Hairpin inhibitors of DNA MeTase do not
inhibit either DNA extension activity in nuclear extracts or
HpaII MeTase. A, DNA polymerase
activity. DNA extension activity was assayed in nuclear extracts
prepared from A549 cells using random primed SK- plasmid as a primed
template, [ -32P]dCTP and the other three dNTPs in the
presence of increasing concentrations (1-1000 nM) of the
indicated oligonucleotides, the active hairpin 3018 or the inactive
hairpin 3060. A nonspecific phosphorothioate oligonucleotide sequence
(Scr) was used as a control for each concentration of
oligonucleotide. The rate of incorporation of labeled dCTP at each dose
was determined, normalized against the rate of incorporation of dCTP
into DNA with the same dose of nonspecific phosphorothioate
oligonucleotide, and presented as % of control. B,
HpaII MeTase activity.
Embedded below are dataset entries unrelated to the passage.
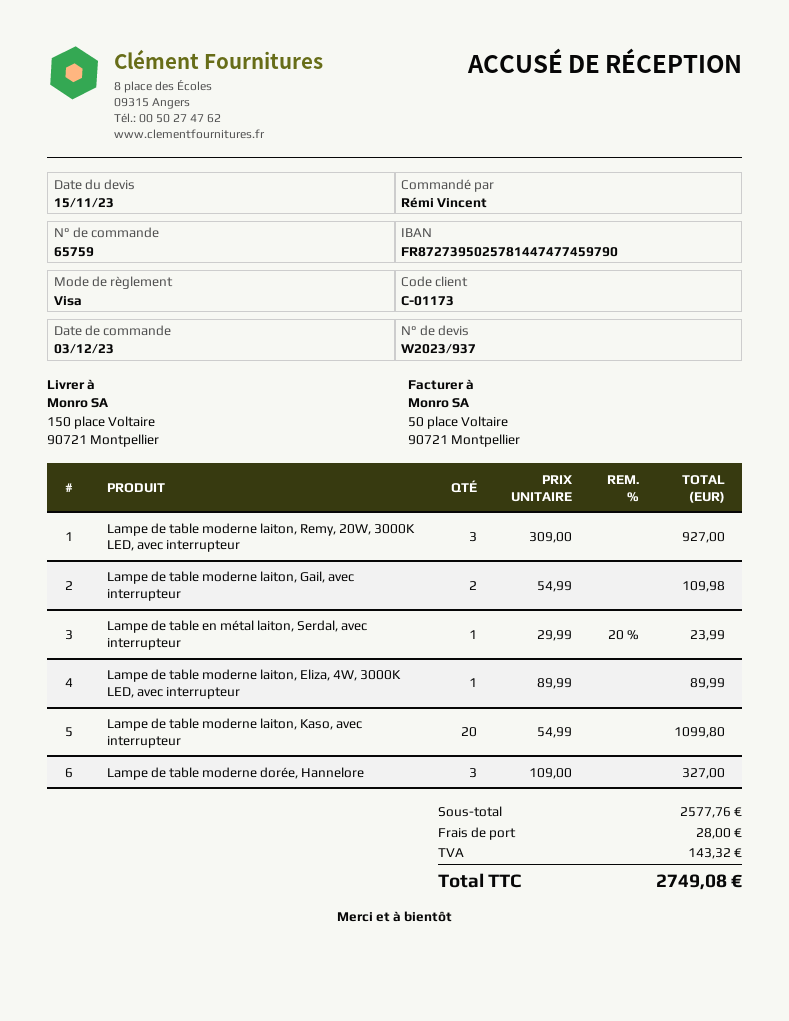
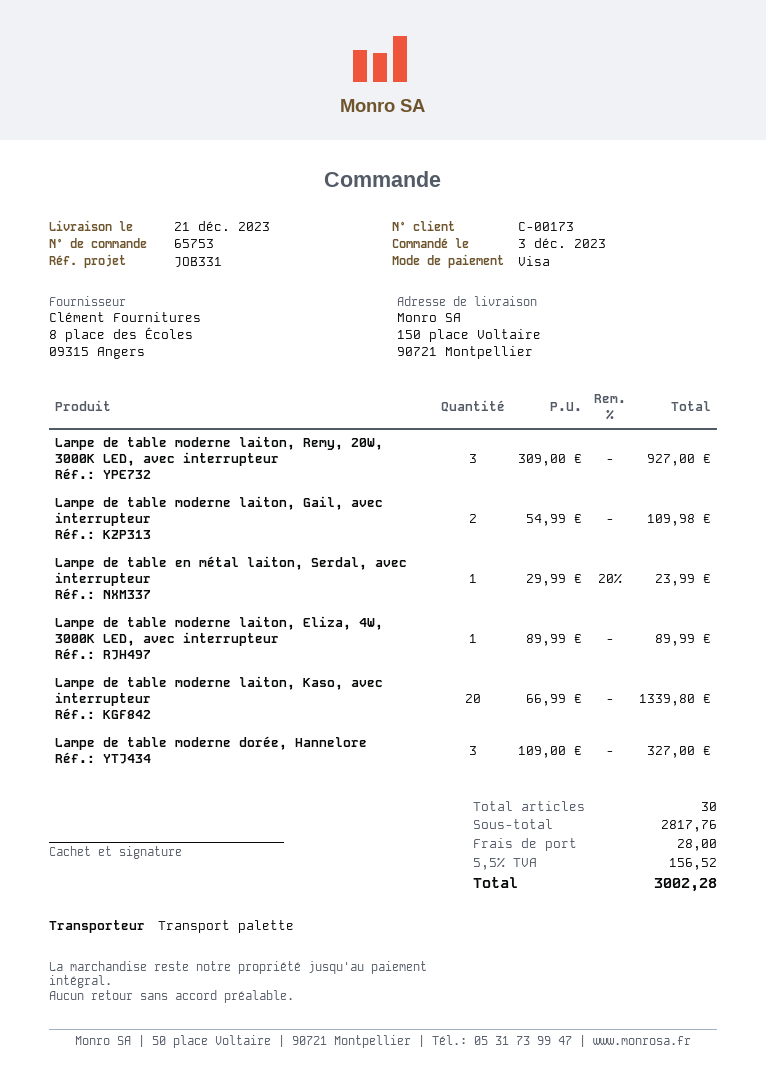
order number: 65759 -> 65753
customer number: C-01173 -> C-00173
Lampe de table moderne laiton, Kaso, avec interrupteur: 20 x 54.99 = 1099.80 -> 20 x 66.99 = 1339.80
subtotal: 2577.76 -> 2817.76
tax: 143.32 -> 156.52
total: 2749.08 -> 3002.28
SK- plasmid was incubated with
HpaII and the indicated concentrations of active hairpin
(3017, 3018), inactive hairpin (3044), and scrambled oligonucleotides.
The HpaII-methylated DNA was subjected to digestion with
HpaII restriction enzyme and the digestion products were
subjected to Southern blot analysis using 32P-labeled SK as
a probe.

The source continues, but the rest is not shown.